* _RECORDS FOR THE TASK_

- Opening Delimiter -

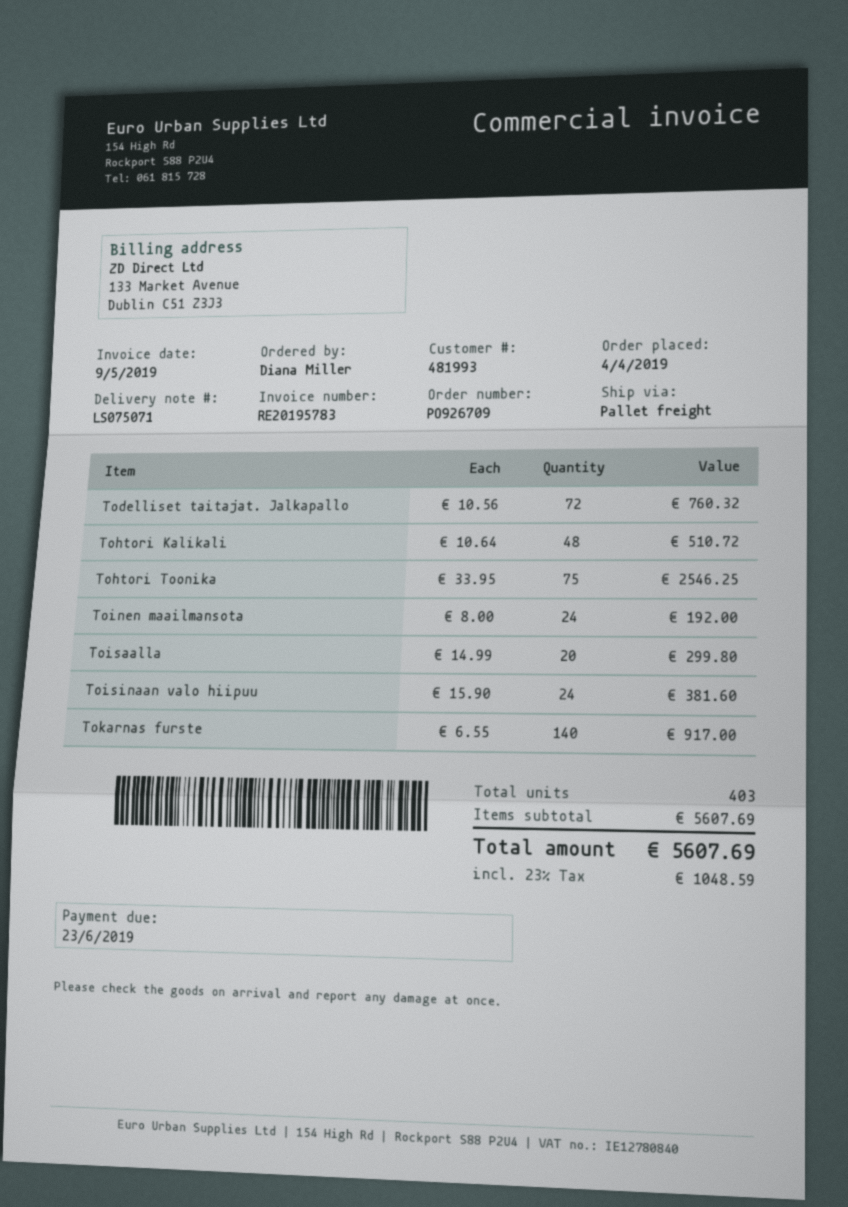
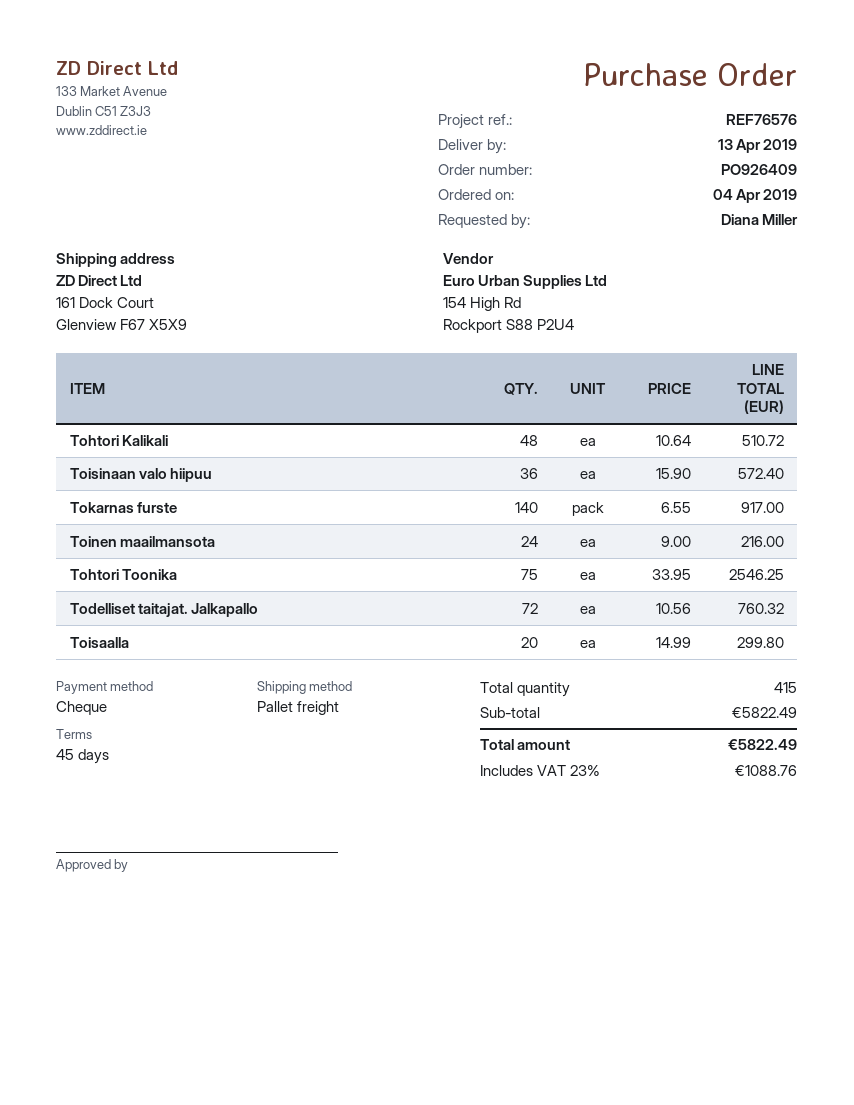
order number: PO926709 -> PO926409
Toinen maailmansota: 24 x 8.00 = 192.00 -> 24 x 9.00 = 216.00
Toisinaan valo hiipuu: 24 x 15.90 = 381.60 -> 36 x 15.90 = 572.40
total quantity: 403 -> 415
subtotal: 5607.69 -> 5822.49
tax: 23% = 1048.59 -> 23% = 1088.76
total: 5607.69 -> 5822.49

- Closing Delimiter -

* _WHAT YOU WILL DO_
An exact copy of every entry above is required, without the pictures.

* _TASK OUTPUT_
order number: PO926709 -> PO926409
Toinen maailmansota: 24 x 8.00 = 192.00 -> 24 x 9.00 = 216.00
Toisinaan valo hiipuu: 24 x 15.90 = 381.60 -> 36 x 15.90 = 572.40
total quantity: 403 -> 415
subtotal: 5607.69 -> 5822.49
tax: 23% = 1048.59 -> 23% = 1088.76
total: 5607.69 -> 5822.49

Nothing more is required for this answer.